The concept of a soft coup has proven a reality in various processes around the world. If there truly are any confirmed agents to that end, they must answer for putting themselves at the service of a foreign power; but not all social protests can be treated as if they were a product of such an endeavor.
The excessive use of this approach carries a great political danger: It leaves no room for the legitimacy of social demands expressed under protest. That understanding can only lead to the repression of all protests. Recognizing the legitimacy of the demands at stake today is a strong blow against any pretense of a soft coup.
What can be done
Several things can and should be done right now. The recommendations I share stem from a sense of urgency and the need to be useful. They are surely insufficient, though not irrelevant.
Immediately stop all police repression against the unarmed population, which has expressed itself peacefully. Contain the violent civil actions taken against people and property, with rules of proportionality and clear lines of responsibility. Prohibit the use of lethal weapons except in the case of imminent fatal danger to any person. Soldiers should not be on the streets in civilian clothing. People should not be called to report to work centers, military service units, etc., to participate in violent acts against protesters.

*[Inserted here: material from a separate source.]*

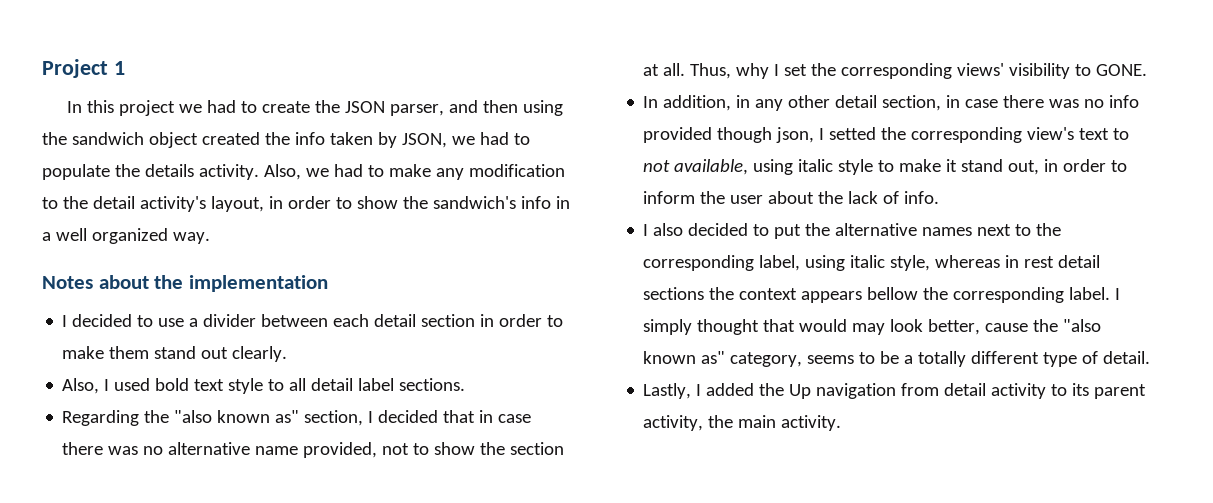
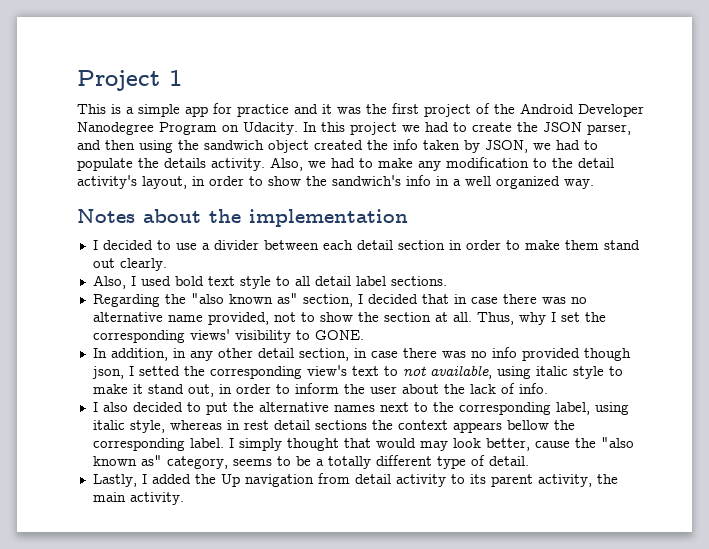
+ This is a simple app for practice and it was the first project of the Android Developer Nanodegree Program on Udacity.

Likewise, prosecute only people who have committed serious crimes against other people or property, taking into account the seriousness of the consequences and the context in which they occurred. Promise, and guarantee, a review of police actions with consequences for excessive cases. Offer specific information on detainees, withdraw charges for all peaceful protesters, and provide due process for civilians who have committed violent acts with qualifying damages according to the law. Ensure internet service. Facilitate fake-news-verification services. Call for social peace, in the strongest sense, with the expansion and application of rights of participation and expression, such as the right to peaceful demonstration.
I also consider it urgent to advance the legislative plans for all pending laws related to civic and political rights; these should be immediately accelerated and implemented, providing precise information on timetables, as well as measures of popular benefit, such as a boost to nation-wide food-producing initiatives. Long-term investments should be temporarily suspended and reallocated to emergency social plans (measures of this nature have already been announced, but many more are needed). Special social protection measures must be renewed for the most disadvantaged sectors of the population such as the elderly, single-person low-income households, single mothers, and the most impoverished neighborhoods. There should be customs benefits for basic necessities, and the acceleration of the review and acceptance of demands of Cuban emigrants regarding their rights in and pertaining to the country.
Diubis Laurencio Tejeda died in these protests; this has already been established. For years it was oft-repeated that the “first death” would benefit the official U.S. agenda of aggression against Cuba, but in fact, the very revolutionary ethics of life are such that a single death is intolerable, no matter on which “side”, or whomever “benefits” from the death.
Part of these ethics lies in delving into the question of the causes of political outrage and radical hatred that we have seen throughout the country, beyond labels such as the “same-old haters,” or the “habitual mercenaries,” which only serves to stigmatize, cover-up, and reproduce the issues.
To protest peacefully is a right, unlike attacking people or communal property. All revolutionaries have the right to defend their convictions, also peacefully. We don’t need soft coups nor embargos, but we do need democratization. As José Martí once said, “bread and freedom”: like the verse, they are either saved together or are both condemned.